_RECORDS SUPPLIED:_

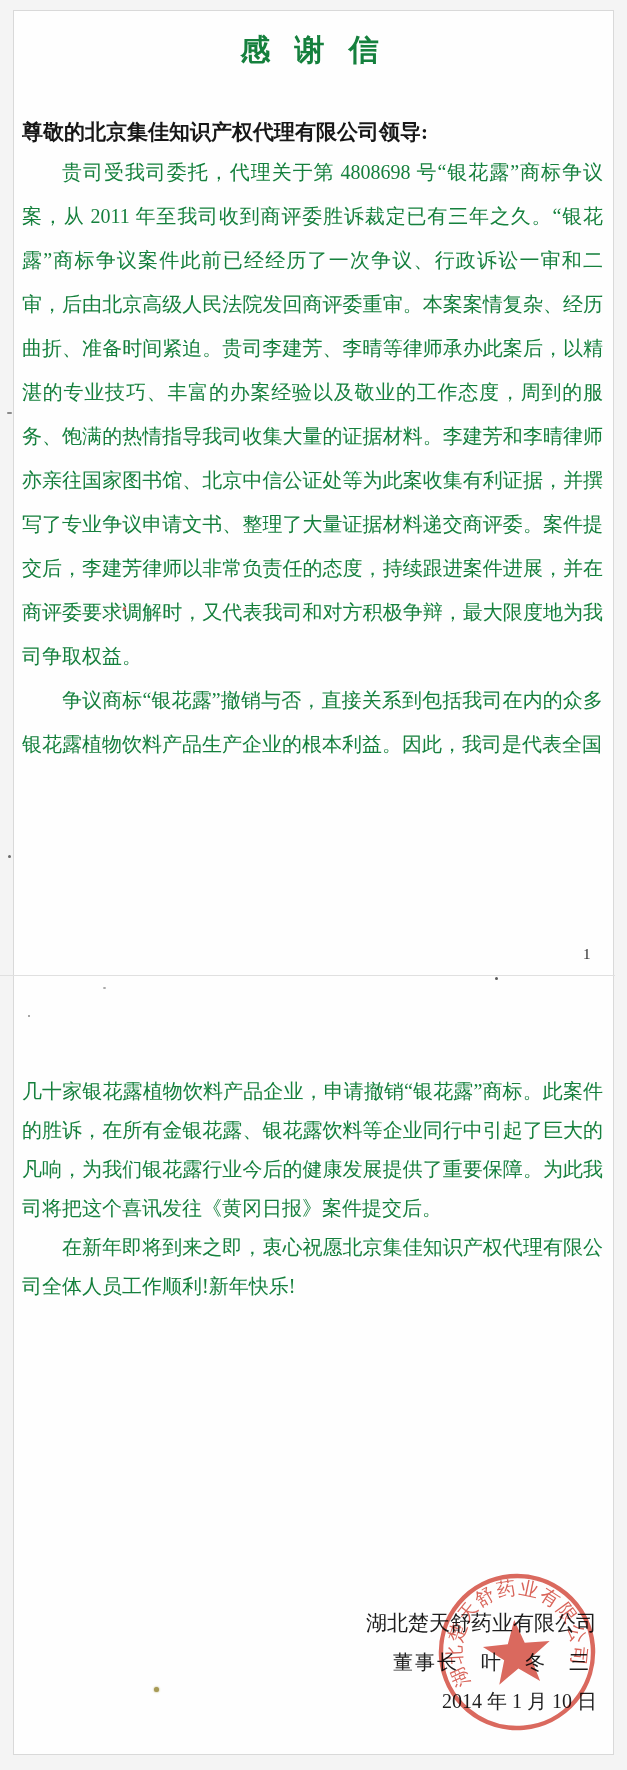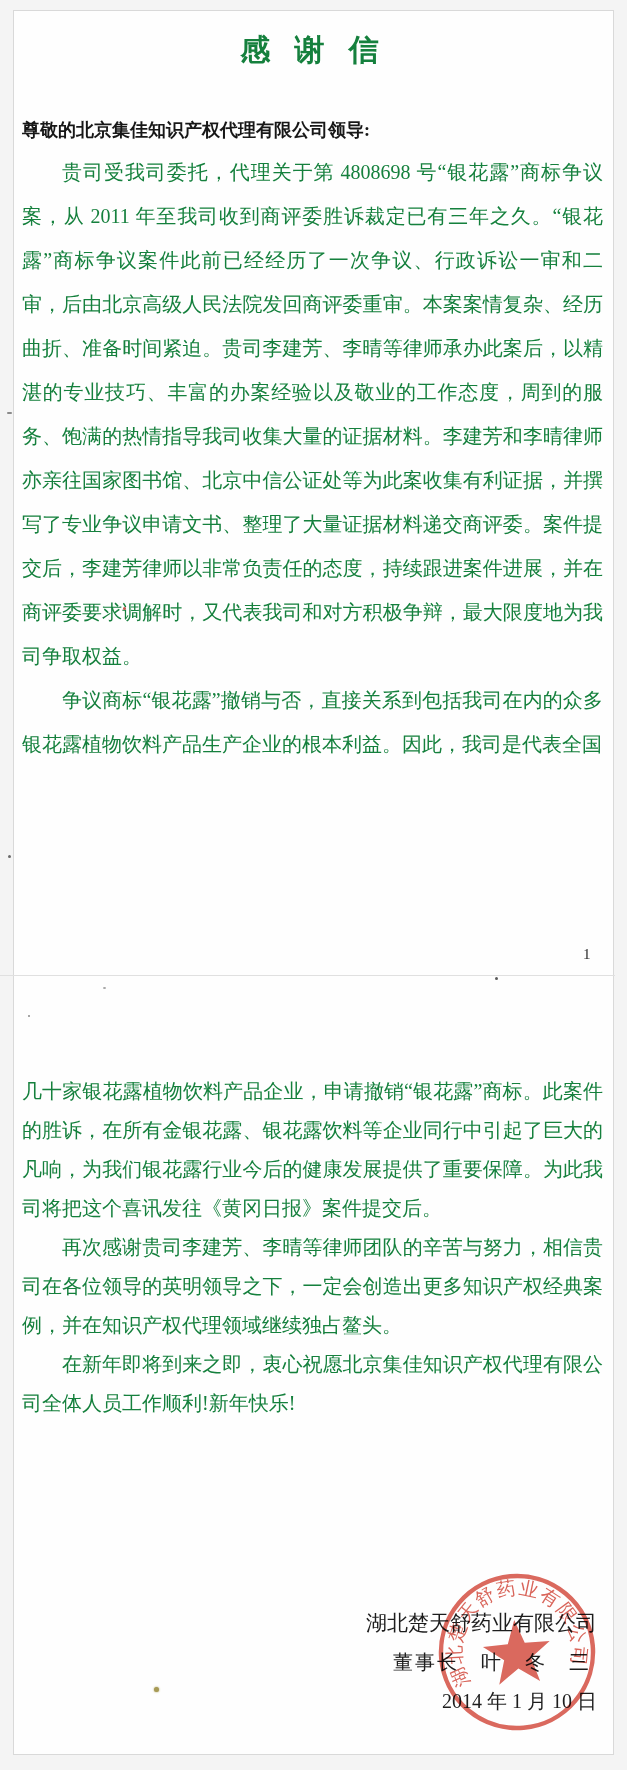--- a/index.html
+++ b/index.html
@@ -20,21 +20,21 @@
   .title{
     position:absolute;left:0;top:30px;width:627px;
     text-align:center;
     font-size:30px;font-weight:700;
     letter-spacing:8px;
     font-family:"Liberation Sans","DejaVu Sans",sans-serif;
     color:#15803d;
   }
   .greeting{
     position:absolute;left:22px;top:118px;width:580px;
-    font-size:18px;font-weight:700;
+    font-size:21px;font-weight:700;
     color:#171717;
   }
   .bodytext{
     position:absolute;left:22px;width:581px;
     font-size:20px;
     text-align:justify;
     color:#15803d;
   }
   .body-p1{top:150px;line-height:44px;}
   .body-p2{top:1072px;line-height:39px;}
@@ -90,21 +90,20 @@
 <div class="bodytext body-p1">
   <p>贵司受我司委托，代理关于第 4808698 号“银花露”商标争议案，从 2011 年至我司收到商评委胜诉裁定已有三年之久。“银花露”商标争议案件此前已经经历了一次争议、行政诉讼一审和二审，后由北京高级人民法院发回商评委重审。本案案情复杂、经历曲折、准备时间紧迫。贵司李建芳、李晴等律师承办此案后，以精湛的专业技巧、丰富的办案经验以及敬业的工作态度，周到的服务、饱满的热情指导我司收集大量的证据材料。李建芳和李晴律师亦亲往国家图书馆、北京中信公证处等为此案收集有利证据，并撰写了专业争议申请文书、整理了大量证据材料递交商评委。案件提交后，李建芳律师以非常负责任的态度，持续跟进案件进展，并在商评委要求调解时，又代表我司和对方积极争辩，最大限度地为我司争取权益。</p>
   <p>争议商标“银花露”撤销与否，直接关系到包括我司在内的众多银花露植物饮料产品生产企业的根本利益。因此，我司是代表全国</p>
 </div>
 
 <div class="page-number">1</div>
 <div class="page-seam"></div>
 
 <div class="bodytext body-p2">
   <p class="no-indent">几十家银花露植物饮料产品企业，申请撤销“银花露”商标。此案件的胜诉，在所有金银花露、银花露饮料等企业同行中引起了巨大的凡响，为我们银花露行业今后的健康发展提供了重要保障。为此我司将把这个喜讯发往《黄冈日报》案件提交后。</p>
-  <p>再次感谢贵司李建芳、李晴等律师团队的辛苦与努力，相信贵司在各位领导的英明领导之下，一定会创造出更多知识产权经典案例，并在知识产权代理领域继续独占鳌头。</p>
   <p>在新年即将到来之即，衷心祝愿北京集佳知识产权代理有限公司全体人员工作顺利!新年快乐!</p>
 </div>
 
 <div class="signature">
   <div class="company">湖北楚天舒药业有限公司</div>
   <div class="signer">董事长　叶　冬　三</div>
   <div class="date">2014 年 1 月 10 日</div>
 </div>
 
 <svg class="seal" viewBox="0 0 176 176" xmlns="http://www.w3.org/2000/svg">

_EXERCISE BRIEF:_ From the first line to the last, repeat the data above exactly and leave the pictures out.

_TASK OUTPUT:_
--- a/index.html
+++ b/index.html
@@ -20,21 +20,21 @@
   .title{
     position:absolute;left:0;top:30px;width:627px;
     text-align:center;
     font-size:30px;font-weight:700;
     letter-spacing:8px;
     font-family:"Liberation Sans","DejaVu Sans",sans-serif;
     color:#15803d;
   }
   .greeting{
     position:absolute;left:22px;top:118px;width:580px;
-    font-size:18px;font-weight:700;
+    font-size:21px;font-weight:700;
     color:#171717;
   }
   .bodytext{
     position:absolute;left:22px;width:581px;
     font-size:20px;
     text-align:justify;
     color:#15803d;
   }
   .body-p1{top:150px;line-height:44px;}
   .body-p2{top:1072px;line-height:39px;}
@@ -90,21 +90,20 @@
 <div class="bodytext body-p1">
   <p>贵司受我司委托，代理关于第 4808698 号“银花露”商标争议案，从 2011 年至我司收到商评委胜诉裁定已有三年之久。“银花露”商标争议案件此前已经经历了一次争议、行政诉讼一审和二审，后由北京高级人民法院发回商评委重审。本案案情复杂、经历曲折、准备时间紧迫。贵司李建芳、李晴等律师承办此案后，以精湛的专业技巧、丰富的办案经验以及敬业的工作态度，周到的服务、饱满的热情指导我司收集大量的证据材料。李建芳和李晴律师亦亲往国家图书馆、北京中信公证处等为此案收集有利证据，并撰写了专业争议申请文书、整理了大量证据材料递交商评委。案件提交后，李建芳律师以非常负责任的态度，持续跟进案件进展，并在商评委要求调解时，又代表我司和对方积极争辩，最大限度地为我司争取权益。</p>
   <p>争议商标“银花露”撤销与否，直接关系到包括我司在内的众多银花露植物饮料产品生产企业的根本利益。因此，我司是代表全国</p>
 </div>
 
 <div class="page-number">1</div>
 <div class="page-seam"></div>
 
 <div class="bodytext body-p2">
   <p class="no-indent">几十家银花露植物饮料产品企业，申请撤销“银花露”商标。此案件的胜诉，在所有金银花露、银花露饮料等企业同行中引起了巨大的凡响，为我们银花露行业今后的健康发展提供了重要保障。为此我司将把这个喜讯发往《黄冈日报》案件提交后。</p>
-  <p>再次感谢贵司李建芳、李晴等律师团队的辛苦与努力，相信贵司在各位领导的英明领导之下，一定会创造出更多知识产权经典案例，并在知识产权代理领域继续独占鳌头。</p>
   <p>在新年即将到来之即，衷心祝愿北京集佳知识产权代理有限公司全体人员工作顺利!新年快乐!</p>
 </div>
 
 <div class="signature">
   <div class="company">湖北楚天舒药业有限公司</div>
   <div class="signer">董事长　叶　冬　三</div>
   <div class="date">2014 年 1 月 10 日</div>
 </div>
 
 <svg class="seal" viewBox="0 0 176 176" xmlns="http://www.w3.org/2000/svg">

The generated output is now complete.